As noted earlier, some devices cannot perform DMA transfers; instead, they
useprogrammed I/O, in which the CPU moves data between logical addresses and the
device. PrepareMemoryForIO also returns the logical address that such devices must
use.
Listing 1 presents a very simple example that shows how a memory area may be
prepared for I/O.
To simplify listings, I've often omitted data type casting. Think of all data
types as unsigned 32-bit integers. Because of this omission, you can't
implement these listings as written, but should base your code on the sample
on this issue's CD.*
Listing 1. Simplified memory preparation
#define kBufferSize 512
#define kMapCount 2
/* The buffer your driver or application is preparing */
UInt8 gMyBuffer[kBufferSize];
IOPreparationTable gIOTable;
/* Logical & physical mapping tables, */
/* filled in by PrepareMemoryForIO */
LogicalAddress gLogicalMapping[2];
PhysicalAddress gPhysicalMapping[kMapCount];
void SimpleMemoryPreparation(void)
{
OSStatus osStatus;
gIOTable.options =
(kIOMinimalLogicalMapping | kIOLogicalRanges | kIOIsInput);
gIOTable.state = 0;
gIOTable.addressSpace = kCurrentAddressSpaceID;
gIOTable.granularity = 0;
gIOTable.firstPrepared = 0;
gIOTable.lengthPrepared = 0;
gIOTable.mappingEntryCount = kMapCount;
gIOTable.logicalMapping = gLogicalMapping;
gIOTable.physicalMapping = gPhysicalMapping;
/* Set the logical address to be mapped and the length of the area
to be mapped. */
gIOTable.rangeInfo.range.base = (LogicalAddress) gMyBuffer;
gIOTable.rangeInfo.range.length = sizeof gMyBuffer;
/* Call PrepareMemoryForIO and process the preparation. */
do {
osStatus = PrepareMemoryForIO(&gIOTable);
if (osStatus != noErr)
break;
MyDriverDMARoutine(...);
CheckpointIO(gIOTable.preparationID, kNilOptions);
gIOTable.firstPrepared += gIOTable.lengthPrepared;
} while ((gIOTable.state & kIOStateDone) == 0);
}
PrepareMemoryForIO is called with one parameter, an IOPreparationTable. Among
other things, this table specifies one or more address ranges to prepare (only one, in
this example). Each address range is indicated by a starting logical address and a count
of the number of bytes in the range.
The IOPreparationTable also points to a logical mapping table and a physical mapping
table (gLogicalMapping and gPhysicalMapping in our example). The physical mapping
table is where PrepareMemoryForIO returns the page addresses that the driver can
use to access the client's buffer during DMA. The logical mapping table is the list of
addresses that the driver must use for doing programmed I/O.

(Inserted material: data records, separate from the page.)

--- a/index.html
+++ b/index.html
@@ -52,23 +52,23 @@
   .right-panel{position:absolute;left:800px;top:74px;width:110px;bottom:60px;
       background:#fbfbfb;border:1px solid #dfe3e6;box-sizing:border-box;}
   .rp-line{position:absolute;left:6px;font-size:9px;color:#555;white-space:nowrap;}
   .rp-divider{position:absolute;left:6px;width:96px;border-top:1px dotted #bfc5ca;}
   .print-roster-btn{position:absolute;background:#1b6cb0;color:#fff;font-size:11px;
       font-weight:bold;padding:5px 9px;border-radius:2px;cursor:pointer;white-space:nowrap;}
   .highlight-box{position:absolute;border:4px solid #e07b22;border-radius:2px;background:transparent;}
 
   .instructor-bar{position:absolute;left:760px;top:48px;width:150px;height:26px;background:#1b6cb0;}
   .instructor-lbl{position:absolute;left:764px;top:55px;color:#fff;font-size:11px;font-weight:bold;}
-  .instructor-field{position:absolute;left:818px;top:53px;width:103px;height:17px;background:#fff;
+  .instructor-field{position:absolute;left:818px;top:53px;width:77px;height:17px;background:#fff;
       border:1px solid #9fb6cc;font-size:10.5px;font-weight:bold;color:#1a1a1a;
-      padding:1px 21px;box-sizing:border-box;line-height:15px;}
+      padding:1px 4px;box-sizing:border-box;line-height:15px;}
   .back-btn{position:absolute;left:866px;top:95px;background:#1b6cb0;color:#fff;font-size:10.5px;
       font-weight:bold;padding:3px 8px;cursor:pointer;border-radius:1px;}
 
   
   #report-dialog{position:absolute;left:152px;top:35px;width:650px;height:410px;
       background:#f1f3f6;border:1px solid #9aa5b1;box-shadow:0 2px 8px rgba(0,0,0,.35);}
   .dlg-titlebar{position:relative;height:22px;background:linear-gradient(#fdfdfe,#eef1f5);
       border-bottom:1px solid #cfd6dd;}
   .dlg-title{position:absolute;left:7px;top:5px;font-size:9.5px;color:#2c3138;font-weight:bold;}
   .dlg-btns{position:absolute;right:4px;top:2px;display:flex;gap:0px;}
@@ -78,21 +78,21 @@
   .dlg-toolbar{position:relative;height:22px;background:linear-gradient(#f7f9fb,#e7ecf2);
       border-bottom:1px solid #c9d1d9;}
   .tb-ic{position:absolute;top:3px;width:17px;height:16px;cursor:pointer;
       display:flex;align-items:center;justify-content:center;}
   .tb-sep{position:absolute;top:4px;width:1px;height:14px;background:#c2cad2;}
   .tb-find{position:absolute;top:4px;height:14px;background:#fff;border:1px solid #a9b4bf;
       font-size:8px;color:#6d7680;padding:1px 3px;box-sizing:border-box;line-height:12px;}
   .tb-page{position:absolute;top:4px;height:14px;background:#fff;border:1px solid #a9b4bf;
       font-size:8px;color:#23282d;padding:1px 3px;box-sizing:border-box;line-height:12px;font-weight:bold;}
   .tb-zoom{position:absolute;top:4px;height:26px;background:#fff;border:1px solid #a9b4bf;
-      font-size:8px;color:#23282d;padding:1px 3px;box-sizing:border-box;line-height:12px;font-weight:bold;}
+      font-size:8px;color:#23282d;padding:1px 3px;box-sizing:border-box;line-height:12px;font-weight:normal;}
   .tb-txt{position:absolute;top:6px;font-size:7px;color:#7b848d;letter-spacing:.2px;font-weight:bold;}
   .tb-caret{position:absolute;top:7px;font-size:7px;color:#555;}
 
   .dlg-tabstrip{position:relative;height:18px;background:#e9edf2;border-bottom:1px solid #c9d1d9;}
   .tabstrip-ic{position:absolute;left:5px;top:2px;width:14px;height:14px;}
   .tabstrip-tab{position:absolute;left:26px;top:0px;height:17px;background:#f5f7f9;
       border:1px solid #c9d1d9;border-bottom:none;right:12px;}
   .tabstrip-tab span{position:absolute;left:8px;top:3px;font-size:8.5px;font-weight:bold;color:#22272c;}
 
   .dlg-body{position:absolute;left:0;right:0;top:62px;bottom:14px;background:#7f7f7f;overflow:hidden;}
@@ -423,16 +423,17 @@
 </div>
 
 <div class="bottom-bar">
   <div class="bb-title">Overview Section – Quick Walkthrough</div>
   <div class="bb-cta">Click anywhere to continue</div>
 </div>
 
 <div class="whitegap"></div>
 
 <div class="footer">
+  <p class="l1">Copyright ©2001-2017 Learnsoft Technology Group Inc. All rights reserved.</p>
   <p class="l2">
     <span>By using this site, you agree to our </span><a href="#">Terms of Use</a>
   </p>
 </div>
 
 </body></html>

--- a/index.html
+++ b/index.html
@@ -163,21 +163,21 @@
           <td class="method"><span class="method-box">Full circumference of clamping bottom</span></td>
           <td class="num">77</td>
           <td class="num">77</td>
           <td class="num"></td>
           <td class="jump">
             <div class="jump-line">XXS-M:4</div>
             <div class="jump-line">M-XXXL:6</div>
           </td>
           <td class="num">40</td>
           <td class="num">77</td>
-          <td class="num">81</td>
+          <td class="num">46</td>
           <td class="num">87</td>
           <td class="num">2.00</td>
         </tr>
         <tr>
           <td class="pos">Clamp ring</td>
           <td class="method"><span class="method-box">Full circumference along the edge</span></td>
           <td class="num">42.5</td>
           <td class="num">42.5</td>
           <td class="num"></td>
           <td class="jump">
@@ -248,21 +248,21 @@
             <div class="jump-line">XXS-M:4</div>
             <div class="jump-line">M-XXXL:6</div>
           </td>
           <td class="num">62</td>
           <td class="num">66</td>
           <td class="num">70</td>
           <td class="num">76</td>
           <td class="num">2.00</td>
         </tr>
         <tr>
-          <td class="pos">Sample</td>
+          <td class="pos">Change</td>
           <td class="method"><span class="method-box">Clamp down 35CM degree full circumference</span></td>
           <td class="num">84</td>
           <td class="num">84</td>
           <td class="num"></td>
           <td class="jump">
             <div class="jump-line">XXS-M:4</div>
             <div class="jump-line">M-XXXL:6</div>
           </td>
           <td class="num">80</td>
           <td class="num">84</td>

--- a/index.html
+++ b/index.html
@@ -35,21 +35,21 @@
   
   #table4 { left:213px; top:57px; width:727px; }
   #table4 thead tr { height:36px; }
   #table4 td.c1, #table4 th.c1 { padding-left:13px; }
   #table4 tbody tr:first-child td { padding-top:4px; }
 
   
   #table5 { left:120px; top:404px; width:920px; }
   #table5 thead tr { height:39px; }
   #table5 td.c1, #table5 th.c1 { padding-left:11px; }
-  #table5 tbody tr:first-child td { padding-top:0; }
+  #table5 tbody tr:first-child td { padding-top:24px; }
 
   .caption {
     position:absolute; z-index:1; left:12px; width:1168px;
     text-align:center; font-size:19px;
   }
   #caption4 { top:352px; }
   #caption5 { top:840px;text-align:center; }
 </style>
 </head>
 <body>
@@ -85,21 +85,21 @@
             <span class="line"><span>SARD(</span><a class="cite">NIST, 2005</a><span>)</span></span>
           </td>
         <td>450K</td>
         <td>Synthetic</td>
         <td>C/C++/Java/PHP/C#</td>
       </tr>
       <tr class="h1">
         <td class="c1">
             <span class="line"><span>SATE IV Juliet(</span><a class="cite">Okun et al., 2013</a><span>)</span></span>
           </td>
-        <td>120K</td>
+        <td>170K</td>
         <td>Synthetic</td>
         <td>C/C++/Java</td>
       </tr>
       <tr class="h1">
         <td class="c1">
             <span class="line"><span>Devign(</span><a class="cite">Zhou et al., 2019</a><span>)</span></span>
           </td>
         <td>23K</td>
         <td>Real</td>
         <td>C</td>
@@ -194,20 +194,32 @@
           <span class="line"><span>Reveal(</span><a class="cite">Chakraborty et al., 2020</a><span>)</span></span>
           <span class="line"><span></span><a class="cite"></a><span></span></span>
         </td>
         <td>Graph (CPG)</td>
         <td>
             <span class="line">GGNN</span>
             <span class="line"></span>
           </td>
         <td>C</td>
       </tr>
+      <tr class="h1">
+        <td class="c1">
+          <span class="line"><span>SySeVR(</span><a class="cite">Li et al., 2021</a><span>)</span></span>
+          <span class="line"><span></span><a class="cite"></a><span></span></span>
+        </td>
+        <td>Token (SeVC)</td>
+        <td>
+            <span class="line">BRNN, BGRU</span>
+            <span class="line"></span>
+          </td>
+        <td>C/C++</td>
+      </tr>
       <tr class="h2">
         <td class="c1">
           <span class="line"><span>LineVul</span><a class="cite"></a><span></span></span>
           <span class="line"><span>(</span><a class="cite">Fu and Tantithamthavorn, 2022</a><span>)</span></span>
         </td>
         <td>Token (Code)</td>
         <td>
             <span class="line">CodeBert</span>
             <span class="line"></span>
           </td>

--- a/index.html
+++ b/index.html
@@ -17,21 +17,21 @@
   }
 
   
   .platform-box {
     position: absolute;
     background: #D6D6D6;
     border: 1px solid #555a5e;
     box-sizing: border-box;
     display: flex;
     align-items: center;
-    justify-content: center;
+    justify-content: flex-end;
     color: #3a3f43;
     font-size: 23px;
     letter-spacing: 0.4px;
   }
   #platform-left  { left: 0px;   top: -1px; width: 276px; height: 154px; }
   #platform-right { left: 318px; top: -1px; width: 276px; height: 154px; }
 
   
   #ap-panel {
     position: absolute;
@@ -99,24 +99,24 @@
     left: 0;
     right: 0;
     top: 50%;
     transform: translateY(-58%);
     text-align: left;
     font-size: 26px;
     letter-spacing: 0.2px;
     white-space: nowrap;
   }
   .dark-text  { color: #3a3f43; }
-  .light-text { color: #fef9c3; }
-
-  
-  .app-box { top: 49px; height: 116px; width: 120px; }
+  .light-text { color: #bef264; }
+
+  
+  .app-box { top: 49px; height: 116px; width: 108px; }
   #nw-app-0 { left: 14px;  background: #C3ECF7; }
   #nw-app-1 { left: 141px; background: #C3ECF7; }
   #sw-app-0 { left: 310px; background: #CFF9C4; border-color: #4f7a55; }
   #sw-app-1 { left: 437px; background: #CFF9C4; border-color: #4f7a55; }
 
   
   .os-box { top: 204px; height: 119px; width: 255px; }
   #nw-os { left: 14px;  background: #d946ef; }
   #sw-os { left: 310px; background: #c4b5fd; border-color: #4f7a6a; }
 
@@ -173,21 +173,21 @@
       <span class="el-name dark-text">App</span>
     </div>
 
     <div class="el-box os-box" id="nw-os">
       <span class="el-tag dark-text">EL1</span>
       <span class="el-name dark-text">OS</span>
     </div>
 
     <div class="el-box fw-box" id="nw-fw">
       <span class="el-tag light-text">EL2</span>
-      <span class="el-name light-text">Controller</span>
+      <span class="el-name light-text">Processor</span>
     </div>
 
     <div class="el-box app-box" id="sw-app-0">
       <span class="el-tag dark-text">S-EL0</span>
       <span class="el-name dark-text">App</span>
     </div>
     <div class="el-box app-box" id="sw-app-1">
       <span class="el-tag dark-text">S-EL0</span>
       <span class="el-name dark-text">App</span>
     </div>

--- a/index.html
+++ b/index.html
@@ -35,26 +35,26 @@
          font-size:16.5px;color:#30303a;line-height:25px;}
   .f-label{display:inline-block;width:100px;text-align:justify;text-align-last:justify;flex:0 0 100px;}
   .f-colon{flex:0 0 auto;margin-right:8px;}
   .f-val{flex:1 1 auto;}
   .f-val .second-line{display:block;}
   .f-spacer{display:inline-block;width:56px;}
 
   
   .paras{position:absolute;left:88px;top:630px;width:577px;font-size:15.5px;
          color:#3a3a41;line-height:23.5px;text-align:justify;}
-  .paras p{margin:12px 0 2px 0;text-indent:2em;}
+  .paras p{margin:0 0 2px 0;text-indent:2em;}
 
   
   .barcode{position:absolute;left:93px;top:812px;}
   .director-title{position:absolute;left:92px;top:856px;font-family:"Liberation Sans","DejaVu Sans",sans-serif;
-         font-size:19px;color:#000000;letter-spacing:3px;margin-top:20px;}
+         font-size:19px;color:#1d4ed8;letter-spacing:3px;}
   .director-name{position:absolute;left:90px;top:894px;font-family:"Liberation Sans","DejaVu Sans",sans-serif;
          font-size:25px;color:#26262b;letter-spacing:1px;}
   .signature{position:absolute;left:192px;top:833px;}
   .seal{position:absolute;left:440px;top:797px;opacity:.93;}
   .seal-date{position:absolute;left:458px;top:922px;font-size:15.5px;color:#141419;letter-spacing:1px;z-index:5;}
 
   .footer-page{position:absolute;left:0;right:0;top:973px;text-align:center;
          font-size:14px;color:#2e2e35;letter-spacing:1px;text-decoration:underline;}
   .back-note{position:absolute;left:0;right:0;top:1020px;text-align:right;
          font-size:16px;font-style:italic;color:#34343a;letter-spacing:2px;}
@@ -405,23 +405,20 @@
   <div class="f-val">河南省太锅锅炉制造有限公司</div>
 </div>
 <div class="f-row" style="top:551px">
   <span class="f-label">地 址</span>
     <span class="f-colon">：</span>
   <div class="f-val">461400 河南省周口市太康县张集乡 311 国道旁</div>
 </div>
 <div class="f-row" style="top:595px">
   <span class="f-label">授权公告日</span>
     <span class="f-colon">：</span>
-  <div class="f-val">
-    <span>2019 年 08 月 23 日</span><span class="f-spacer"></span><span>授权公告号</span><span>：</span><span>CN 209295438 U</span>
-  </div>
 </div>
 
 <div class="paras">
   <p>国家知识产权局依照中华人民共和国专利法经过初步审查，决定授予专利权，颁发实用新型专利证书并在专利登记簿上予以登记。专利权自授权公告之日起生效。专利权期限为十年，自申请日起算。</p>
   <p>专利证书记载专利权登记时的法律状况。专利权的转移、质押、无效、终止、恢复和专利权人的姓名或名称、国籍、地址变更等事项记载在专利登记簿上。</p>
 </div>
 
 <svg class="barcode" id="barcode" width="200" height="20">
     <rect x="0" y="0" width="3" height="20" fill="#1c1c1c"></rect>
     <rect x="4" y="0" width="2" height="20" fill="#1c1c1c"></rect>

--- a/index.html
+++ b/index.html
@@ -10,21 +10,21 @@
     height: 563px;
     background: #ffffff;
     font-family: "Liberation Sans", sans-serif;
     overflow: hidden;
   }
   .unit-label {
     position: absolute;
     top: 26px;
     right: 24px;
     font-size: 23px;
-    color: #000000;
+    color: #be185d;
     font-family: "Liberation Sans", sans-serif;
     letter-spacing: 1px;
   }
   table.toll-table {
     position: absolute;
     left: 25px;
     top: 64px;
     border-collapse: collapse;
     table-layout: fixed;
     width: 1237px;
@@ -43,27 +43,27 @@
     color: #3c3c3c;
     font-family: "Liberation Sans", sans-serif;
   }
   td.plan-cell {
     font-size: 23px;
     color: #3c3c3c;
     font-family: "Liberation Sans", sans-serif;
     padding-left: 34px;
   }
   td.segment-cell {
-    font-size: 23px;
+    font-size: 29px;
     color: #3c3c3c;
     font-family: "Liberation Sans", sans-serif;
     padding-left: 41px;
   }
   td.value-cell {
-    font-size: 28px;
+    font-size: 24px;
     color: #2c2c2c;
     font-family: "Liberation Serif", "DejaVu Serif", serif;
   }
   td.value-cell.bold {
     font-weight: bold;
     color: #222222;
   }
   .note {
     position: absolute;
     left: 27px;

The simplest IOPreparationTable options -- kIOMinimalLogicalMapping and
kIOLogicalRanges -- are set in this example. The kIOMinimalLogicalMapping flag
indicates that only the first and last logical pages need to be mapped, while the
kIOLogicalRanges flag indicates that the data (here, the gMyBuffer vector) consists of
logical addresses.
Because kIOMinimalLogicalMapping is set, the logical mapping table requires two
entries for each address range; we have only one range, so our logical mapping table
needs a total of two entries. The physical mapping table requires one entry per page;
we set this to two entries because our 512-byte buffer may cross a page boundary.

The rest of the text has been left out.